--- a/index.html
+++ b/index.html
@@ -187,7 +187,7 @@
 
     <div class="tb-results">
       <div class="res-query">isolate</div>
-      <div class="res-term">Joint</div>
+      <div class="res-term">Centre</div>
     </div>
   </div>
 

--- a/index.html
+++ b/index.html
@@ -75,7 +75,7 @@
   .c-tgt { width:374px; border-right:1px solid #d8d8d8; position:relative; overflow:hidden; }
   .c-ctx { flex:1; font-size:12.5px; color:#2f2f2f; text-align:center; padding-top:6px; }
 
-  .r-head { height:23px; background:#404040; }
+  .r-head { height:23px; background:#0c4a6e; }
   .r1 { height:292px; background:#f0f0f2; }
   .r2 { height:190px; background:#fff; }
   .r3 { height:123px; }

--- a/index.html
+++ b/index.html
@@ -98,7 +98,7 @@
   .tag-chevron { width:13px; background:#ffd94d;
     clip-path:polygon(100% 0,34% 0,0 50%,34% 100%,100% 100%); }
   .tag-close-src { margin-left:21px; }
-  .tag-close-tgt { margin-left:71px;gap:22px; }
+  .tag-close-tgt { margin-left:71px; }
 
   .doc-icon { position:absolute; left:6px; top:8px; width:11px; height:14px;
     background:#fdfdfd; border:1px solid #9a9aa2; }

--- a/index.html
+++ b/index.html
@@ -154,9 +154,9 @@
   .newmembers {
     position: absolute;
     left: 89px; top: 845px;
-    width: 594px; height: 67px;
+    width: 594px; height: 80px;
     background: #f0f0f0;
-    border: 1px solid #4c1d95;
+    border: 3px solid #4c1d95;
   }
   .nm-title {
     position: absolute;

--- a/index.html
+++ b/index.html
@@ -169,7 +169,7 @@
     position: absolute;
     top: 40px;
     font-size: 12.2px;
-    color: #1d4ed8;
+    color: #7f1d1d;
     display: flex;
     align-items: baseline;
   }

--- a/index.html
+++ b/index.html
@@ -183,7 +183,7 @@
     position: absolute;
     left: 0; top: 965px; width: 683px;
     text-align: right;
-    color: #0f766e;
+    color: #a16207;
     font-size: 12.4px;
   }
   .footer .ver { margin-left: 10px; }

- Brief
The lines above, starting at the one with "-98,7 +98,7 @@" and ending at the one with "left: 89px; top: 845px;", are the only ones to return, exactly as written.

- Response
@@ -98,7 +98,7 @@
   .tag-chevron { width:13px; background:#ffd94d;
     clip-path:polygon(100% 0,34% 0,0 50%,34% 100%,100% 100%); }
   .tag-close-src { margin-left:21px; }
-  .tag-close-tgt { margin-left:71px;gap:22px; }
+  .tag-close-tgt { margin-left:71px; }
 
   .doc-icon { position:absolute; left:6px; top:8px; width:11px; height:14px;
     background:#fdfdfd; border:1px solid #9a9aa2; }

--- a/index.html
+++ b/index.html
@@ -154,9 +154,9 @@
   .newmembers {
     position: absolute;
     left: 89px; top: 845px;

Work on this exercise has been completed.